Published 09/06/2015, 04:09 AM
Updated 07/09/2023, 06:31 AM

The Importance of a Fed Interest-Rate Hike

Investors and traders are cautiously eyeing the market for signs of an imminent interest-rate hike in the US. Conflicting comments from various policymakers, analysts and even the President of the Federal Reserve Bank of Boston have the pundits bamboozled. Stanley Fischer, the vice-chairman of the Fed has alluded to the need for an interest-rate hike, stating that economic conditions are ripe for such a move. However, Eric Rosengren, the Federal Reserve Bank of Boston’s CEO and President has other ideas. According to Dr. Rosengren, the timing of a rate hike is not set in stone. He is of the opinion that it makes little difference whether an imminent rate hike occurs or whether it is pushed back several months. His dovish comments are in favour of a modest monetary policy, owing to global instability, Chinese equity weakness and historically low inflation rates.

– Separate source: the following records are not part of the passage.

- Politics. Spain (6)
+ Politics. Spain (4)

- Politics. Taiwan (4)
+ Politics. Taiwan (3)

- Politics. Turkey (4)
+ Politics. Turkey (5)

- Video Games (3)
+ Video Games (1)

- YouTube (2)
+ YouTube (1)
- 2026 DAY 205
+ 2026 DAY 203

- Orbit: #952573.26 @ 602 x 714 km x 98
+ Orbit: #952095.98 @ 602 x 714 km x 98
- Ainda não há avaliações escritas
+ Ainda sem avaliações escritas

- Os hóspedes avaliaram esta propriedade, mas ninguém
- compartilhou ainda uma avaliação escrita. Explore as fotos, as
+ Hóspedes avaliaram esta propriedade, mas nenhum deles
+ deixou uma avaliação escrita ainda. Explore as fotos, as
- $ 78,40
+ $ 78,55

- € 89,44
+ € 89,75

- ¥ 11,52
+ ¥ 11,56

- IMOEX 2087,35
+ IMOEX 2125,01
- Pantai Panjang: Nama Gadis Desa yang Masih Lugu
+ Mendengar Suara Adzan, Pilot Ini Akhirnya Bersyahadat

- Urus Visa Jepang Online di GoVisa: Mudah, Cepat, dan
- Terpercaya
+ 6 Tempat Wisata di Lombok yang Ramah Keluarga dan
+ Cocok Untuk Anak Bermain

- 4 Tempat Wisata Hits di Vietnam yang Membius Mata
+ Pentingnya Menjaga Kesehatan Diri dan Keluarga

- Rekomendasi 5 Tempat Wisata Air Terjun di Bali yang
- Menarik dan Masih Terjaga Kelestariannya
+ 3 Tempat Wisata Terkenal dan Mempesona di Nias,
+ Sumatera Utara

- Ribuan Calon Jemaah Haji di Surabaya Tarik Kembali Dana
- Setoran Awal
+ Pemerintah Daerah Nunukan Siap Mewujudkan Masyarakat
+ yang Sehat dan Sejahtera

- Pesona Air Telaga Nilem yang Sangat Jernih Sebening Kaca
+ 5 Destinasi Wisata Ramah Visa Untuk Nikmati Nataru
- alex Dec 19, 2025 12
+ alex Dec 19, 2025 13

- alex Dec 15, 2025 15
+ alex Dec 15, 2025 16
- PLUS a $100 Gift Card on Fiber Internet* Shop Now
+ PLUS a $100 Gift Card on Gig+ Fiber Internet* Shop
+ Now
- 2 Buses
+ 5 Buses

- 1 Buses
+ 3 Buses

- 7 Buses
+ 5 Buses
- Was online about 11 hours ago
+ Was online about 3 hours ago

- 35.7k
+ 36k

The Implications of a Rate Hike

Precisely why interest rates in the US are so important to global markets is a question that many novice traders and investors are consumed with. It is perhaps best answered by understanding the implications of an interest-rate hike on the US domestic economy, and the global economy. When interest rates rise, the USD becomes relatively more attractive than other currencies. This is because the yield on dollar-denominated assets in fixed interest-bearing accounts is higher. As a result, they dollar will appreciate and other currencies will depreciate accordingly. The impact of a Fed rate hike will cause capital to be diverted from emerging market economies such as BRICS countries (Brazil, Russia, India, China and South Africa) to industrialised nations such as the US and European countries. From a strategic perspective, a rate hike signals to investors that the safe money at least in the short to medium term is not in emerging market economies, or with the emerging market currencies.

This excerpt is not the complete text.